| TRY IT |
In the records that follow, the lines from the one containing "order number: 4507574386 -> 4507574886" to the one containing "total: 1964.01 -> 2002.34", inclusive, are to be given again exactly.

----

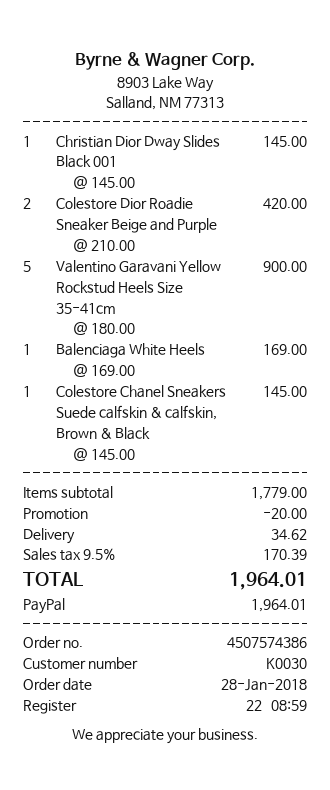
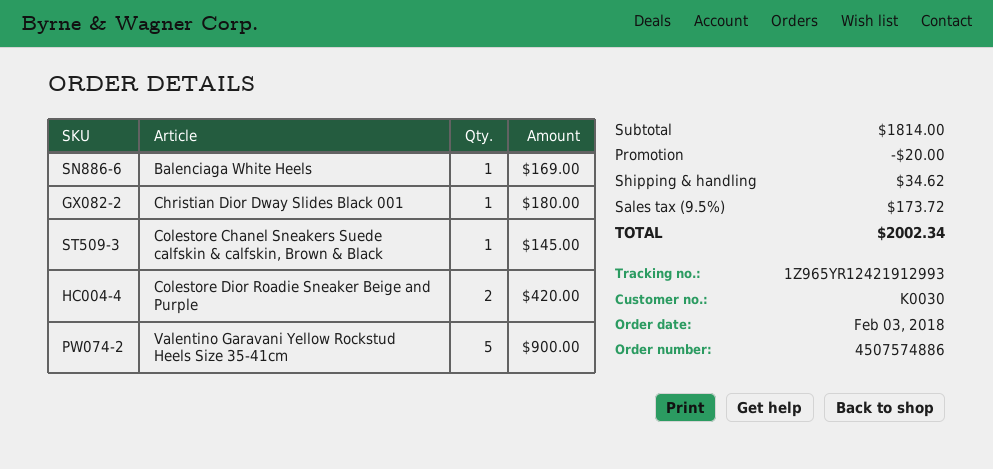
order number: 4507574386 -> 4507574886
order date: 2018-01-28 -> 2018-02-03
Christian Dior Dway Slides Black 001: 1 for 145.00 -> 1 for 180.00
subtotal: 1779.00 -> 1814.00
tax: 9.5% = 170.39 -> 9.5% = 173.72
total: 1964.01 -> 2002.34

----

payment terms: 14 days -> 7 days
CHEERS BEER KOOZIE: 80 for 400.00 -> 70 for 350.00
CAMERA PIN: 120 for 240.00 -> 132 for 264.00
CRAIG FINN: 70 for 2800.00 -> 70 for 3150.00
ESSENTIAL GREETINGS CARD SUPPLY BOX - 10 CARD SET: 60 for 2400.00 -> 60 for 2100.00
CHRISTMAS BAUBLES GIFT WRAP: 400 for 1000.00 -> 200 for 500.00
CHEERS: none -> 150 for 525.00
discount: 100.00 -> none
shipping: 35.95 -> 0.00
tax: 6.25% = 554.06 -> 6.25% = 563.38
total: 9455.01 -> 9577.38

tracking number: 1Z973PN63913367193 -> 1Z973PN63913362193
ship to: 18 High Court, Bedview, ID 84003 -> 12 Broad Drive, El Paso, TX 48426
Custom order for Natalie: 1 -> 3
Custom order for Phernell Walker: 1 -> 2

----

| SOLUTION FOR THIS TASK |
order number: 4507574386 -> 4507574886
order date: 2018-01-28 -> 2018-02-03
Christian Dior Dway Slides Black 001: 1 for 145.00 -> 1 for 180.00
subtotal: 1779.00 -> 1814.00
tax: 9.5% = 170.39 -> 9.5% = 173.72
total: 1964.01 -> 2002.34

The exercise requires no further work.